╭──

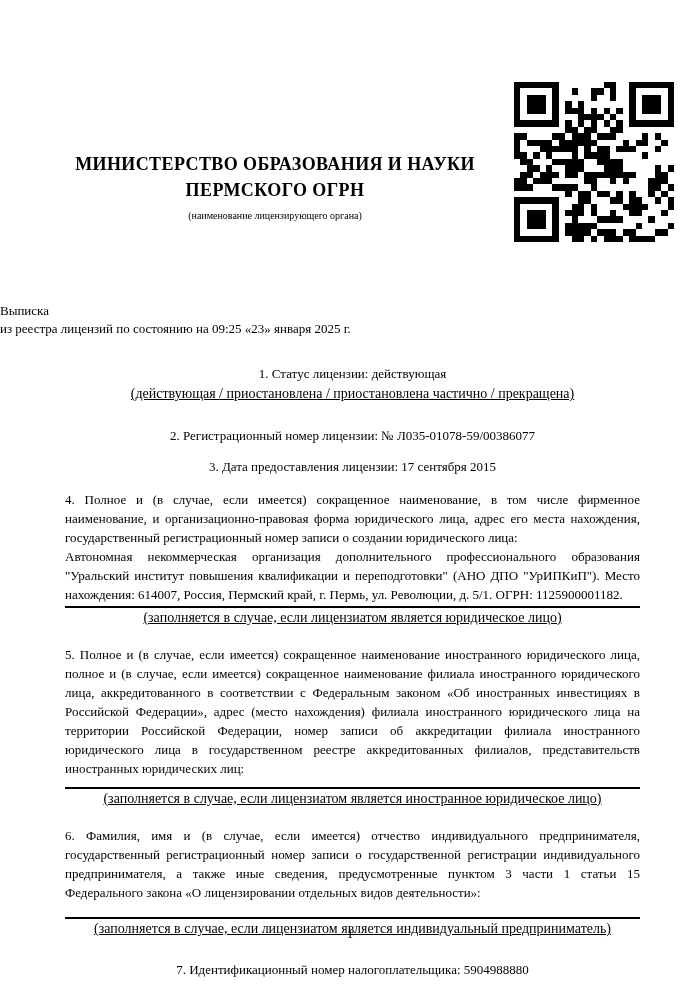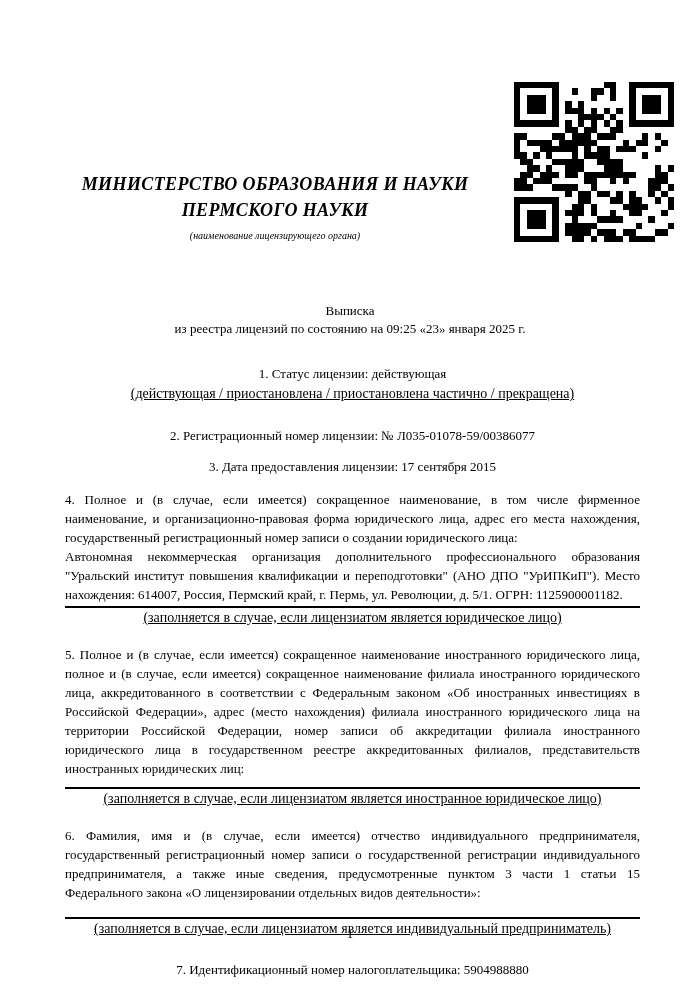--- a/index.html
+++ b/index.html
@@ -17,22 +17,21 @@
     overflow: hidden;
   }
 
   
   .header-row {
     position: absolute;
     top: 82px;
     left: 65px;
     right: 26px;
     display: flex;
-    align-items: flex-end;
-    font-style: italic;
+    align-items: center;
   }
   .ministry {
     width: 420px;
     text-align: center;
     padding-top: 48px;
   }
   .ministry-line {
     font-weight: bold;
     font-size: 18px;
     line-height: 26px;
@@ -49,21 +48,20 @@
     height: 160px;
   }
   .qr-box svg { display: block; width: 160px; height: 160px; }
 
   
   .doc-title {
     position: absolute;
     top: 302px;
     left: 0;
     right: 0;
-    text-align: center;
     font-size: 13px;
     line-height: 18px;
   }
 
   
   .content {
     position: absolute;
     top: 364px;
     left: 65px;
     width: 575px;
@@ -110,21 +108,21 @@
   }
 </style>
 </head>
 <body>
 
 <div class="page">
 
   <div class="header-row">
     <div class="ministry">
       <div class="ministry-line">МИНИСТЕРСТВО ОБРАЗОВАНИЯ И НАУКИ</div>
-      <div class="ministry-line">ПЕРМСКОГО НАУКИ</div>
+      <div class="ministry-line">ПЕРМСКОГО ОГРН</div>
       <div class="ministry-caption">(наименование лицензирующего органа)</div>
     </div>
     <div class="qr-box">
       <svg id="qr-svg" viewBox="0 0 25 25" shape-rendering="crispEdges" xmlns="http://www.w3.org/2000/svg" aria-hidden="true">
           <g fill="#000000">
             <rect x="0" y="0" width="1" height="1"></rect>
             <rect x="1" y="0" width="1" height="1"></rect>
             <rect x="2" y="0" width="1" height="1"></rect>
             <rect x="3" y="0" width="1" height="1"></rect>
             <rect x="4" y="0" width="1" height="1"></rect>

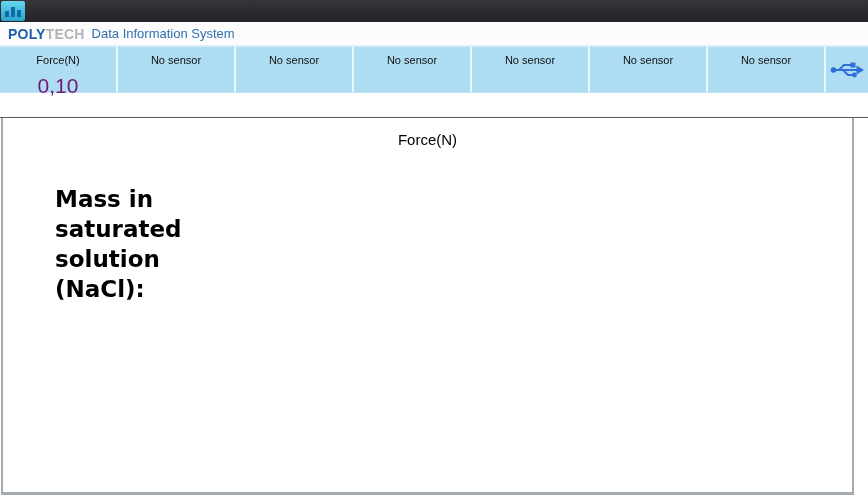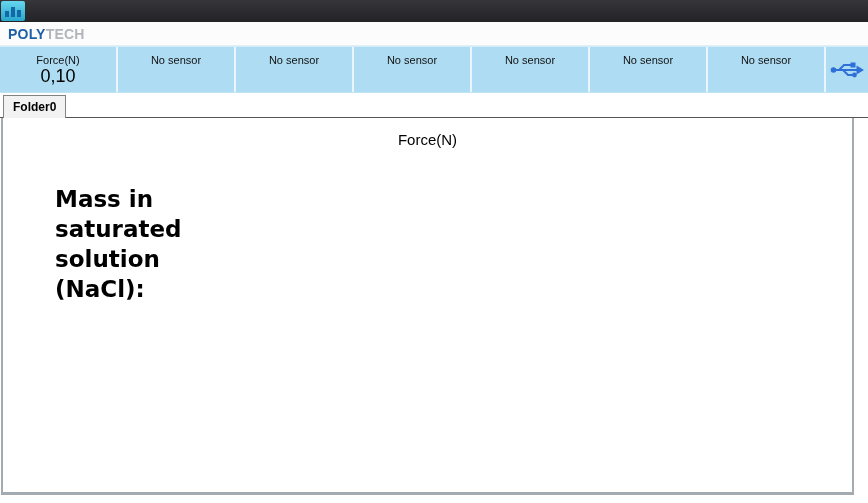--- a/index.html
+++ b/index.html
@@ -23,21 +23,21 @@
   .brand-secondary { color:#b2b6ba; }
   .app-title { margin-left:7px; font-size:13px; color:#2f6fae; }
 
   
   .strip { position:absolute; left:0; top:46px; width:868px; height:47px;
            background:#aedcf2; display:flex; border-top:1px solid #d3ecf9;
            border-bottom:1px solid #c2e1f2; }
   .cell { width:118px; height:100%; border-right:2px solid rgba(255,255,255,.75);
           text-align:center; }
   .cell-label { margin-top:7px; font-size:11px; color:#111; }
-  .cell-value { margin-top:0px; font-size:18px; color:#000000; }
+  .cell-value { margin-top:8px; font-size:21px; color:#701a75; }
   .usb-cell { flex:1; display:flex; align-items:center; justify-content:center; }
 
   
   .tabrow { position:absolute; left:0; top:93px; width:868px; height:24px; background:#ffffff; }
   .tab { position:absolute; left:3px; top:2px; height:23px; padding:0 9px;
          background:#f2f2f2; border:1px solid #848484; border-bottom:none;
          font-size:12px; font-weight:bold; color:#000; display:flex; align-items:center;
          z-index:3; }
   .top-border { position:absolute; left:0; top:117px; width:868px; height:1px; background:#565656; }
 
@@ -67,20 +67,21 @@
       <svg width="18" height="14" viewBox="0 0 18 14">
         <rect x="1" y="7" width="4" height="6" fill="#1468a6"></rect>
         <rect x="7" y="3" width="4" height="10" fill="#1468a6"></rect>
         <rect x="13" y="6" width="4" height="7" fill="#1468a6"></rect>
       </svg>
     </div>
   </div>
 
   <div class="header">
     <span class="brand"><span class="brand-primary">POLY</span><span class="brand-secondary">TECH</span></span>
+    <span class="app-title">Data Information System</span>
   </div>
 
   <div class="strip">
     <div class="cell">
       <div class="cell-label">Force(N)</div>
       <div class="cell-value">0,10</div>
     </div>
     <div class="cell">
       <div class="cell-label">No sensor</div>
       <div class="cell-value"></div>
@@ -113,25 +114,20 @@
           <polygon points="26.5,6.5 34,11 26.5,15.5" stroke="none"></polygon>
           <polyline points="9,11 14,6 21,6" fill="none"></polyline>
           <rect x="20.5" y="3.5" width="5" height="5" stroke="none"></rect>
           <polyline points="13,11 18,16 23,16" fill="none"></polyline>
           <circle cx="24.5" cy="16" r="2.4" stroke="none"></circle>
         </g>
       </svg>
     </div>
   </div>
 
-  <div class="tabrow">
-    <div class="tab">
-      <span>Folder0</span>
-    </div>
-  </div>
   <div class="top-border"></div>
 
   <div class="panel">
     <div class="chart-title">Force(N)</div>
     <div class="annotation">Mass in saturated solution (NaCl):</div>
   </div>
 
 </div>
 
 </body></html>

╰──

WHAT IS REQUIRED
Omit every picture while printing the data word for word.

ANSWER TO THIS TASK
--- a/index.html
+++ b/index.html
@@ -17,22 +17,21 @@
     overflow: hidden;
   }
 
   
   .header-row {
     position: absolute;
     top: 82px;
     left: 65px;
     right: 26px;
     display: flex;
-    align-items: flex-end;
-    font-style: italic;
+    align-items: center;
   }
   .ministry {
     width: 420px;
     text-align: center;
     padding-top: 48px;
   }
   .ministry-line {
     font-weight: bold;
     font-size: 18px;
     line-height: 26px;
@@ -49,21 +48,20 @@
     height: 160px;
   }
   .qr-box svg { display: block; width: 160px; height: 160px; }
 
   
   .doc-title {
     position: absolute;
     top: 302px;
     left: 0;
     right: 0;
-    text-align: center;
     font-size: 13px;
     line-height: 18px;
   }
 
   
   .content {
     position: absolute;
     top: 364px;
     left: 65px;
     width: 575px;
@@ -110,21 +108,21 @@
   }
 </style>
 </head>
 <body>
 
 <div class="page">
 
   <div class="header-row">
     <div class="ministry">
       <div class="ministry-line">МИНИСТЕРСТВО ОБРАЗОВАНИЯ И НАУКИ</div>
-      <div class="ministry-line">ПЕРМСКОГО НАУКИ</div>
+      <div class="ministry-line">ПЕРМСКОГО ОГРН</div>
       <div class="ministry-caption">(наименование лицензирующего органа)</div>
     </div>
     <div class="qr-box">
       <svg id="qr-svg" viewBox="0 0 25 25" shape-rendering="crispEdges" xmlns="http://www.w3.org/2000/svg" aria-hidden="true">
           <g fill="#000000">
             <rect x="0" y="0" width="1" height="1"></rect>
             <rect x="1" y="0" width="1" height="1"></rect>
             <rect x="2" y="0" width="1" height="1"></rect>
             <rect x="3" y="0" width="1" height="1"></rect>
             <rect x="4" y="0" width="1" height="1"></rect>

--- a/index.html
+++ b/index.html
@@ -23,21 +23,21 @@
   .brand-secondary { color:#b2b6ba; }
   .app-title { margin-left:7px; font-size:13px; color:#2f6fae; }
 
   
   .strip { position:absolute; left:0; top:46px; width:868px; height:47px;
            background:#aedcf2; display:flex; border-top:1px solid #d3ecf9;
            border-bottom:1px solid #c2e1f2; }
   .cell { width:118px; height:100%; border-right:2px solid rgba(255,255,255,.75);
           text-align:center; }
   .cell-label { margin-top:7px; font-size:11px; color:#111; }
-  .cell-value { margin-top:0px; font-size:18px; color:#000000; }
+  .cell-value { margin-top:8px; font-size:21px; color:#701a75; }
   .usb-cell { flex:1; display:flex; align-items:center; justify-content:center; }
 
   
   .tabrow { position:absolute; left:0; top:93px; width:868px; height:24px; background:#ffffff; }
   .tab { position:absolute; left:3px; top:2px; height:23px; padding:0 9px;
          background:#f2f2f2; border:1px solid #848484; border-bottom:none;
          font-size:12px; font-weight:bold; color:#000; display:flex; align-items:center;
          z-index:3; }
   .top-border { position:absolute; left:0; top:117px; width:868px; height:1px; background:#565656; }
 
@@ -67,20 +67,21 @@
       <svg width="18" height="14" viewBox="0 0 18 14">
         <rect x="1" y="7" width="4" height="6" fill="#1468a6"></rect>
         <rect x="7" y="3" width="4" height="10" fill="#1468a6"></rect>
         <rect x="13" y="6" width="4" height="7" fill="#1468a6"></rect>
       </svg>
     </div>
   </div>
 
   <div class="header">
     <span class="brand"><span class="brand-primary">POLY</span><span class="brand-secondary">TECH</span></span>
+    <span class="app-title">Data Information System</span>
   </div>
 
   <div class="strip">
     <div class="cell">
       <div class="cell-label">Force(N)</div>
       <div class="cell-value">0,10</div>
     </div>
     <div class="cell">
       <div class="cell-label">No sensor</div>
       <div class="cell-value"></div>
@@ -113,25 +114,20 @@
           <polygon points="26.5,6.5 34,11 26.5,15.5" stroke="none"></polygon>
           <polyline points="9,11 14,6 21,6" fill="none"></polyline>
           <rect x="20.5" y="3.5" width="5" height="5" stroke="none"></rect>
           <polyline points="13,11 18,16 23,16" fill="none"></polyline>
           <circle cx="24.5" cy="16" r="2.4" stroke="none"></circle>
         </g>
       </svg>
     </div>
   </div>
 
-  <div class="tabrow">
-    <div class="tab">
-      <span>Folder0</span>
-    </div>
-  </div>
   <div class="top-border"></div>
 
   <div class="panel">
     <div class="chart-title">Force(N)</div>
     <div class="annotation">Mass in saturated solution (NaCl):</div>
   </div>
 
 </div>
 
 </body></html>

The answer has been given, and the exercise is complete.